Go through the entries below and count the lines where "Traiteur" occurs. Give nothing but that number.

GIVEN DATA:
○ ○ ○

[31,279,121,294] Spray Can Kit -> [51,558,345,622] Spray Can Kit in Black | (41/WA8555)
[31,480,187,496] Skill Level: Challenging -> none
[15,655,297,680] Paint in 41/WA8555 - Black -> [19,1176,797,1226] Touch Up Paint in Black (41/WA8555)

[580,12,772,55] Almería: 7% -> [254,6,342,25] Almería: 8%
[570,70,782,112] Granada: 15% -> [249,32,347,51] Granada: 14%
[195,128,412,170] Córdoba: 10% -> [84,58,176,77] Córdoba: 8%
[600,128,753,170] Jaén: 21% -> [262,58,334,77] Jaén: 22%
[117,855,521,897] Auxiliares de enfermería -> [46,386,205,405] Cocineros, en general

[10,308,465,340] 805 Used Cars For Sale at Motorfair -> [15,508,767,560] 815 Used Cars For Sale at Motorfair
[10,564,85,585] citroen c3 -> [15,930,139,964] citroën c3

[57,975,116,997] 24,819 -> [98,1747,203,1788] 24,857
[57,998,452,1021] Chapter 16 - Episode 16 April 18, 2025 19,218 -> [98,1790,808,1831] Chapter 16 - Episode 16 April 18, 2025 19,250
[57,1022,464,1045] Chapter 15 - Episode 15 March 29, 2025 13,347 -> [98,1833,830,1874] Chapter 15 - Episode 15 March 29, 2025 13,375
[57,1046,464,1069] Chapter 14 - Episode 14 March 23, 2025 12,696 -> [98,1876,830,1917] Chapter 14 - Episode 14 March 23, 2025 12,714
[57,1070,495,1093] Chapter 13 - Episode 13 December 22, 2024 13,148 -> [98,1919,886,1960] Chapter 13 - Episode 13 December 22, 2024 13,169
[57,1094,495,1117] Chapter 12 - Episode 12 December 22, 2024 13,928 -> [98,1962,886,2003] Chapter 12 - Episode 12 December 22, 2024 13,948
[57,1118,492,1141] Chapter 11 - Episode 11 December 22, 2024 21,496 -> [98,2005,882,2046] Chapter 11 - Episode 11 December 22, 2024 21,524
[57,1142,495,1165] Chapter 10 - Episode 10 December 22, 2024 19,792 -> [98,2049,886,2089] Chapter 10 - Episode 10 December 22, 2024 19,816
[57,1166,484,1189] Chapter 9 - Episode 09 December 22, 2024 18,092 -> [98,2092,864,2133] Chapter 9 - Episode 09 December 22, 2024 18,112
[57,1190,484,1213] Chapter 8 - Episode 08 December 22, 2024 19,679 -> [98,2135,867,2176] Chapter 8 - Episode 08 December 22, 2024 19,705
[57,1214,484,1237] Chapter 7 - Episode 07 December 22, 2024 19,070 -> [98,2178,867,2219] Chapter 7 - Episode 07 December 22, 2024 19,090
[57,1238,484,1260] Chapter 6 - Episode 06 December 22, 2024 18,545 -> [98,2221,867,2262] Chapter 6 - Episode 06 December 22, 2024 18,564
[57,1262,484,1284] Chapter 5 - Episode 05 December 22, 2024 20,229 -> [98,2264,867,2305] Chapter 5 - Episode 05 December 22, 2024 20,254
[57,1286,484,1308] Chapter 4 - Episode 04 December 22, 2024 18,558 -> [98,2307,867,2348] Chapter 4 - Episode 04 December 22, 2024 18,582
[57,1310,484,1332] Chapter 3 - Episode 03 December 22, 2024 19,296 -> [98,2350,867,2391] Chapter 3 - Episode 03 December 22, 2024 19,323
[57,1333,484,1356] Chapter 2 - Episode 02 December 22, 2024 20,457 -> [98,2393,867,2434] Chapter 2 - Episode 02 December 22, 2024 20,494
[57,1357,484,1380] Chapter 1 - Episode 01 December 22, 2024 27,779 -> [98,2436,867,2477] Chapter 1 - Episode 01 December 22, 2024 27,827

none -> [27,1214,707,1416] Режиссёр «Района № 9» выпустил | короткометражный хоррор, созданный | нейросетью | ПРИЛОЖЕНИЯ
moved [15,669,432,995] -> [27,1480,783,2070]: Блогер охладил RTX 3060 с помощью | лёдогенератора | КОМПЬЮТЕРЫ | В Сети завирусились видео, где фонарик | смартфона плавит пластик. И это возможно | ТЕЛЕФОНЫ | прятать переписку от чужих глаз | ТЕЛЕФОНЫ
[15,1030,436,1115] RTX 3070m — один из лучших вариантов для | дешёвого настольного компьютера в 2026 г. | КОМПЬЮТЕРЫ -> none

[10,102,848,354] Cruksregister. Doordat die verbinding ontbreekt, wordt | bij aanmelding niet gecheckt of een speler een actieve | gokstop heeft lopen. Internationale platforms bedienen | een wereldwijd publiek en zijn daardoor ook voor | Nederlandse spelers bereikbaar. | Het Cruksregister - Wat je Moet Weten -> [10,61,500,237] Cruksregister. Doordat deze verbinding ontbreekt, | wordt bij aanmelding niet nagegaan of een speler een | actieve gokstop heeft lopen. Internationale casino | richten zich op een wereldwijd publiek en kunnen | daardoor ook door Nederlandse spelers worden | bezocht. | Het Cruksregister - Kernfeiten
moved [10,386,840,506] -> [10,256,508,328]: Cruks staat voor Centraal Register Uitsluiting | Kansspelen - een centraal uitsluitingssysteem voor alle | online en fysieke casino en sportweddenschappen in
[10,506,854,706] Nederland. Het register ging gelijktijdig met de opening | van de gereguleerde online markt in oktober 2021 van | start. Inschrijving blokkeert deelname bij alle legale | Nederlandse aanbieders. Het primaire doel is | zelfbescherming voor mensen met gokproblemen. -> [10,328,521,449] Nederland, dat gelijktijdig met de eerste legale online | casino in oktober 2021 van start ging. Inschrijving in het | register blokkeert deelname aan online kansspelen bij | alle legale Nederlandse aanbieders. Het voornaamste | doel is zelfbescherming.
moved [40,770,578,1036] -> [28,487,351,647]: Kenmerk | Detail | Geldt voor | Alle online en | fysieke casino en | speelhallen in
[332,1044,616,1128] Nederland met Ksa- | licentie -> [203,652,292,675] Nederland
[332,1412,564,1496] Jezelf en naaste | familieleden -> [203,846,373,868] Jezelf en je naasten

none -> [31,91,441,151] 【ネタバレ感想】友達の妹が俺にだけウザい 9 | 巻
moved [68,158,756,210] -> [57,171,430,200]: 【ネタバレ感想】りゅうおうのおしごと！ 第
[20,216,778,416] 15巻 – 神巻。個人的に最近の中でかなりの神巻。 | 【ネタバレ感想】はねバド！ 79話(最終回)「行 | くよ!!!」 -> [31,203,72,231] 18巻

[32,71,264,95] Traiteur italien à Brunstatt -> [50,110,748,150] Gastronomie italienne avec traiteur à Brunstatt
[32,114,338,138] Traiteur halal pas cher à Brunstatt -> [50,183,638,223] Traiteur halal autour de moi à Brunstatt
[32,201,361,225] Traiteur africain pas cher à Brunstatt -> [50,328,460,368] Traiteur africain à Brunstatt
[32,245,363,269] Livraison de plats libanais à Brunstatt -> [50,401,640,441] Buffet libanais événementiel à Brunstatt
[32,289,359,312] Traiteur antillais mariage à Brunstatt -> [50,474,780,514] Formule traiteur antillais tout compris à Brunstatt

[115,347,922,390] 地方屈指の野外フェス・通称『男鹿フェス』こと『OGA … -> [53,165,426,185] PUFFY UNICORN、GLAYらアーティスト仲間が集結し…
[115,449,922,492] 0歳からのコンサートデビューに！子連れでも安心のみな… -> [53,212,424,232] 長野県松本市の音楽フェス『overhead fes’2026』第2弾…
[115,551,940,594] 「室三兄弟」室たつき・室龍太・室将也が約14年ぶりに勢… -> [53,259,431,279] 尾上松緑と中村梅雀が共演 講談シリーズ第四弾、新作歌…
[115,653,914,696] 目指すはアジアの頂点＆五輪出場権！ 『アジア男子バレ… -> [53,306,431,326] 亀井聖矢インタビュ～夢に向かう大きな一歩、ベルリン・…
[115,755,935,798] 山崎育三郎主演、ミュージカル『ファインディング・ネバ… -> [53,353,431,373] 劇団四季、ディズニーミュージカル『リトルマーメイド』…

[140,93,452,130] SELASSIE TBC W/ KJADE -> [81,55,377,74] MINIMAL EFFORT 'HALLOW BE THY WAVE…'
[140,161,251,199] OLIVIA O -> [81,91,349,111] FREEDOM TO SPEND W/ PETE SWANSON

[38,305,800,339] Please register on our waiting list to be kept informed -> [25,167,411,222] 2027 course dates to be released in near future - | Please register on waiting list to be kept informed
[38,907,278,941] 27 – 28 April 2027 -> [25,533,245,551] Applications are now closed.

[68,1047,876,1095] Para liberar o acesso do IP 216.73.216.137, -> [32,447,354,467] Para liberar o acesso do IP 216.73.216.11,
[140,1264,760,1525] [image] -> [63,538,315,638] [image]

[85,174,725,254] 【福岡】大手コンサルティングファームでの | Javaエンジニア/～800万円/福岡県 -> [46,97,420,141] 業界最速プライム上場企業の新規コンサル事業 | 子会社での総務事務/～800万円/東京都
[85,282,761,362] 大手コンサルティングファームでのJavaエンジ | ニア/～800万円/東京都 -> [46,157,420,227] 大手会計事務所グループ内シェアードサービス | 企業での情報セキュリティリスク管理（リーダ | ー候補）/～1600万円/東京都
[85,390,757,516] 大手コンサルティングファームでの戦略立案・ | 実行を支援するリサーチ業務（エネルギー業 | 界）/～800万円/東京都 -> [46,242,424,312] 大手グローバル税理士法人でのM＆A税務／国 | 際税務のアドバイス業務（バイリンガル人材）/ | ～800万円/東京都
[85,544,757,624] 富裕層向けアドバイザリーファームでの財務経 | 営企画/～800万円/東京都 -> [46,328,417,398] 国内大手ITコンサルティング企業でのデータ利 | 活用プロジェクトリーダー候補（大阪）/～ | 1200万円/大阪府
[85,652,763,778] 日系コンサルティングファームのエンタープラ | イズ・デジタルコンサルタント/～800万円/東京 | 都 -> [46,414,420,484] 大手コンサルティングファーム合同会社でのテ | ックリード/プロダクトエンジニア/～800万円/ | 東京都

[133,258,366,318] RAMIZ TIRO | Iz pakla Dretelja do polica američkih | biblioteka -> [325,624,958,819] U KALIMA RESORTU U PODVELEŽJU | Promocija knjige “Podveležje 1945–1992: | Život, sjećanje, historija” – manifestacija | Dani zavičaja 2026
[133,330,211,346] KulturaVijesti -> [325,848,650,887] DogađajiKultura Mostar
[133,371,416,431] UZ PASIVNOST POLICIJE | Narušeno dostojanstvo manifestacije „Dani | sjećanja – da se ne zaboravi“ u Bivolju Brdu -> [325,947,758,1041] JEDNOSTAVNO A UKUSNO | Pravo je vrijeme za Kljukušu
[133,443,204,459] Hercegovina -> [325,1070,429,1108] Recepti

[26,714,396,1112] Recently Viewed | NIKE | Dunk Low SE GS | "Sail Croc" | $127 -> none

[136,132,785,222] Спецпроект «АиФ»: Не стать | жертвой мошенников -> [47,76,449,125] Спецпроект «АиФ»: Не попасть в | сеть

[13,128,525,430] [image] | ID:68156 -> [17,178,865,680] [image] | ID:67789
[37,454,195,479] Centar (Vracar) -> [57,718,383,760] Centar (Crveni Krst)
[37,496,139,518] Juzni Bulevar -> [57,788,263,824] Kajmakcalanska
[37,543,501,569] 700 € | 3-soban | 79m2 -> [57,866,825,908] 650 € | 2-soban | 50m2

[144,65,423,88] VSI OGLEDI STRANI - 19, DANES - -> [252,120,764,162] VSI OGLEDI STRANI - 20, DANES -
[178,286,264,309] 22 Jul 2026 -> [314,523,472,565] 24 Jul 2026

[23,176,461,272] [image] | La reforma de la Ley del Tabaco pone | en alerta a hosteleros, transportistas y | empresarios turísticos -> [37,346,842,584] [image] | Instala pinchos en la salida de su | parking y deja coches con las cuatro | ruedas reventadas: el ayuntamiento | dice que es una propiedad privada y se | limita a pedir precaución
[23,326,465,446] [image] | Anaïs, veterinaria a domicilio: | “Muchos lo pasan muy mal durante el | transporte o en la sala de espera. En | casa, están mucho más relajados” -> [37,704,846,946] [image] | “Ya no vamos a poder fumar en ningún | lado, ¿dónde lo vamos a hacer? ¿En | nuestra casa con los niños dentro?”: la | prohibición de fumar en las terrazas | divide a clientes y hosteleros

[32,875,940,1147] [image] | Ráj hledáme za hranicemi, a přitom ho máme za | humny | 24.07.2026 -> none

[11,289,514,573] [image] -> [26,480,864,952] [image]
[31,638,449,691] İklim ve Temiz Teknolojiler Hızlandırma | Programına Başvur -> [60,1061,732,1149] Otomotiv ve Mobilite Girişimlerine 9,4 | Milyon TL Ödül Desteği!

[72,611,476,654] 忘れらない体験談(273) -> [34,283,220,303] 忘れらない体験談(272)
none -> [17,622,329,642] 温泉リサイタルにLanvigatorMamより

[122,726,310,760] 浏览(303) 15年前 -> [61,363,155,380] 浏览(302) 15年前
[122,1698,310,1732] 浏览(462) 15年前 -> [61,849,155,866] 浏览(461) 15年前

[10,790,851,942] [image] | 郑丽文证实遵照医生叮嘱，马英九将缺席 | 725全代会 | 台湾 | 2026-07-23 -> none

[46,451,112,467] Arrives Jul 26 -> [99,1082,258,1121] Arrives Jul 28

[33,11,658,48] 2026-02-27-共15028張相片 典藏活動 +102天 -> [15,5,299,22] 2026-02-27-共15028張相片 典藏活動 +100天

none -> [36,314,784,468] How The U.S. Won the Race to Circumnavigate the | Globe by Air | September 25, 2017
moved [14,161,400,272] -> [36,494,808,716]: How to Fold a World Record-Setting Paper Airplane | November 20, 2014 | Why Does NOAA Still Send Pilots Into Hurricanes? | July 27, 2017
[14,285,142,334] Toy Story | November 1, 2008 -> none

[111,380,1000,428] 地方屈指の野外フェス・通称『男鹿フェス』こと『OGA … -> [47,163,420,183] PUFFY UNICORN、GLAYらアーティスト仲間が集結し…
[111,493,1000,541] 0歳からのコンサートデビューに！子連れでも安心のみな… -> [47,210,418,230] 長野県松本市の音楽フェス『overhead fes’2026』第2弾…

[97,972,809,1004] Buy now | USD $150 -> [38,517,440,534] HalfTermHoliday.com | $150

○ ○ ○

EXERCISE OUTPUT:
4